[Stored records]
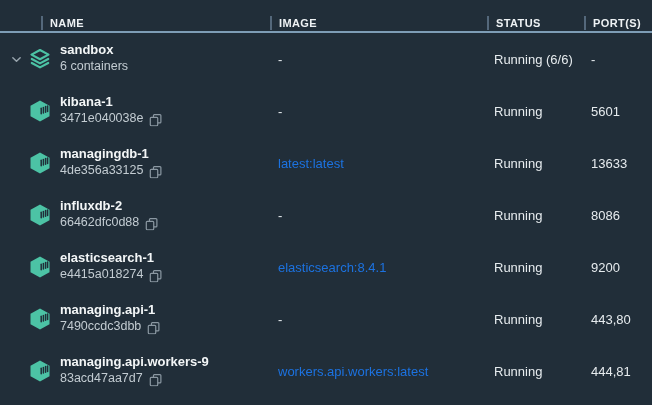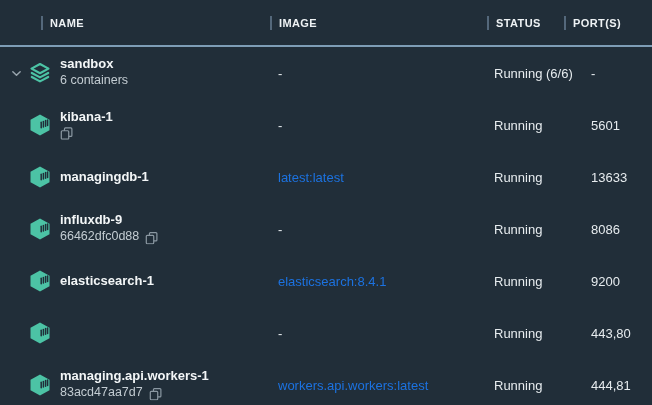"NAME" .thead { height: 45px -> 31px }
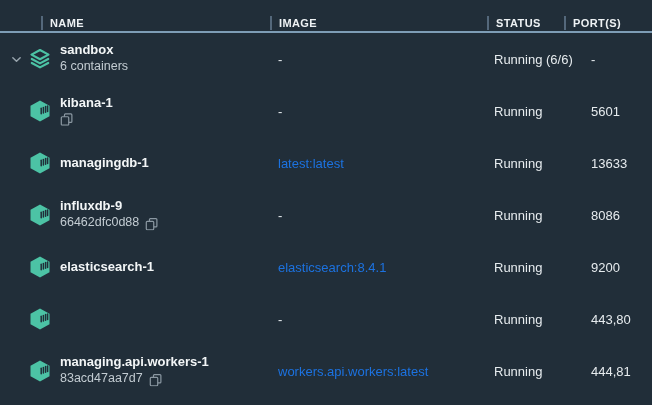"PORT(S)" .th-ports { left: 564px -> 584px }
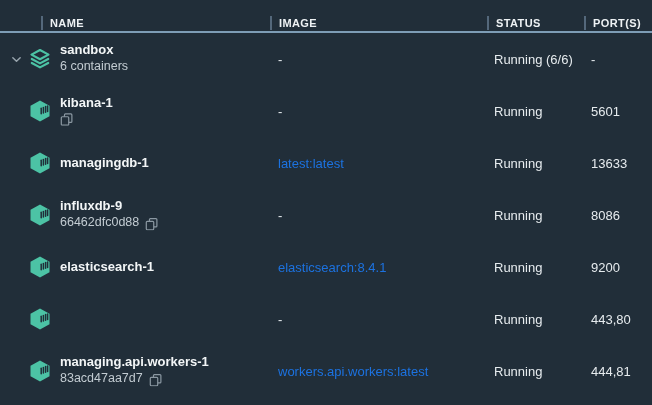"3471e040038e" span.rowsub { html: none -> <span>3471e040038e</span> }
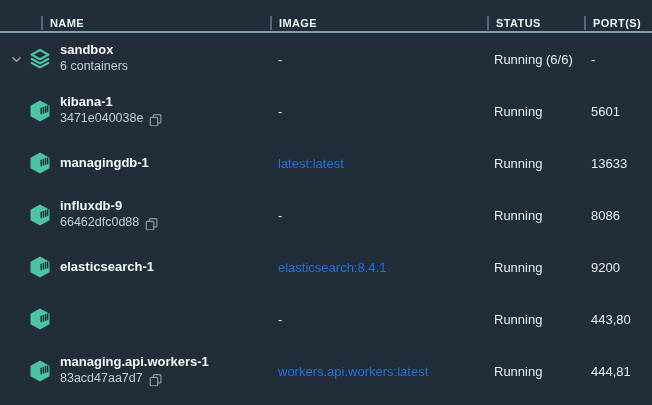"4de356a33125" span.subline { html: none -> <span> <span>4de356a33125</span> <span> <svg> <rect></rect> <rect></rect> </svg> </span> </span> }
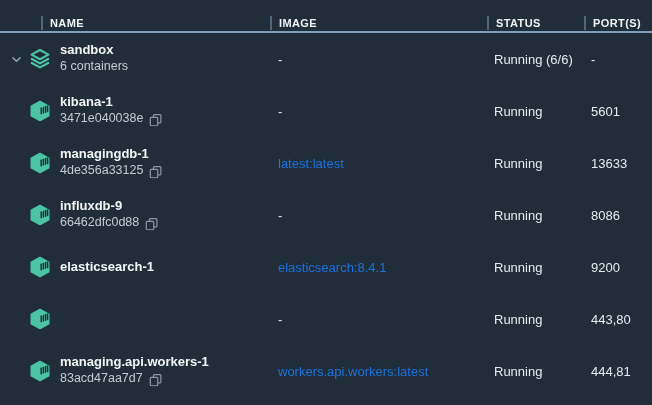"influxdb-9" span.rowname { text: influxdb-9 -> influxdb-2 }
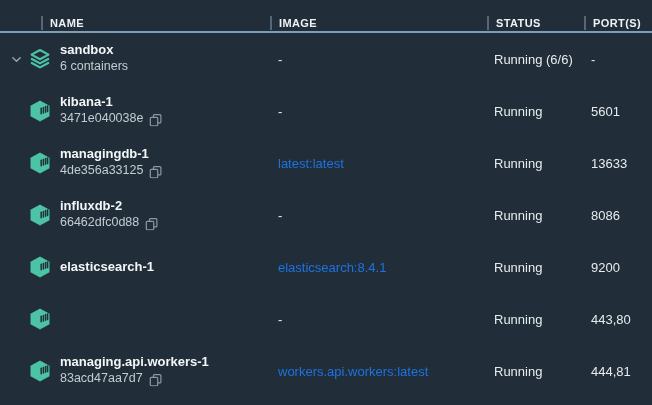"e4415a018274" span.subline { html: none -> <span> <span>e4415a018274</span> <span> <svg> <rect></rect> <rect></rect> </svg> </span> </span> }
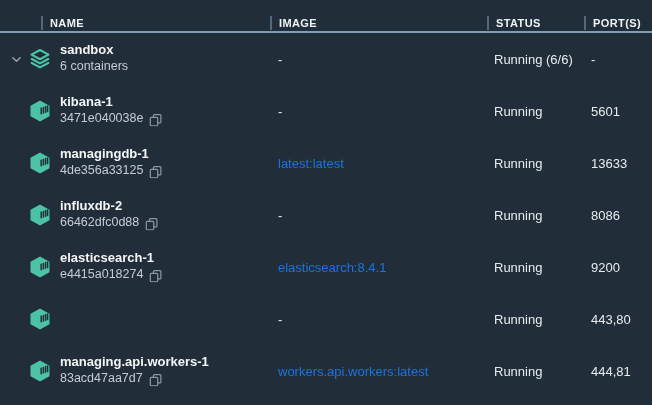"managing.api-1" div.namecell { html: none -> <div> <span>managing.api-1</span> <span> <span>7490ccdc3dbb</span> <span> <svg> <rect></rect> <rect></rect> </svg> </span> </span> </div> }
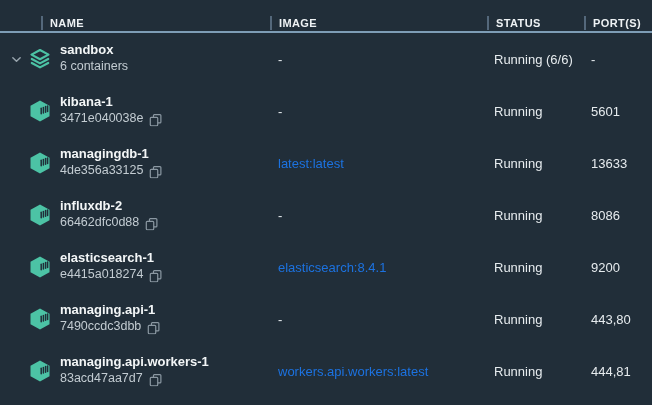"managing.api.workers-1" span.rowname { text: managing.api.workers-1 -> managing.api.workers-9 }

### [Directions]
Starting at the line above with "-> <span> <span>e4415a018274</span>", output every line exactly up to and including the line with "none -> <div>", but none of the pictures.

### [Output for this task]
"e4415a018274" span.subline { html: none -> <span> <span>e4415a018274</span> <span> <svg> <rect></rect> <rect></rect> </svg> </span> </span> }
"managing.api-1" div.namecell { html: none -> <div> <span>managing.api-1</span> <span> <span>7490ccdc3dbb</span> <span> <svg> <rect></rect> <rect></rect> </svg> </span> </span> </div> }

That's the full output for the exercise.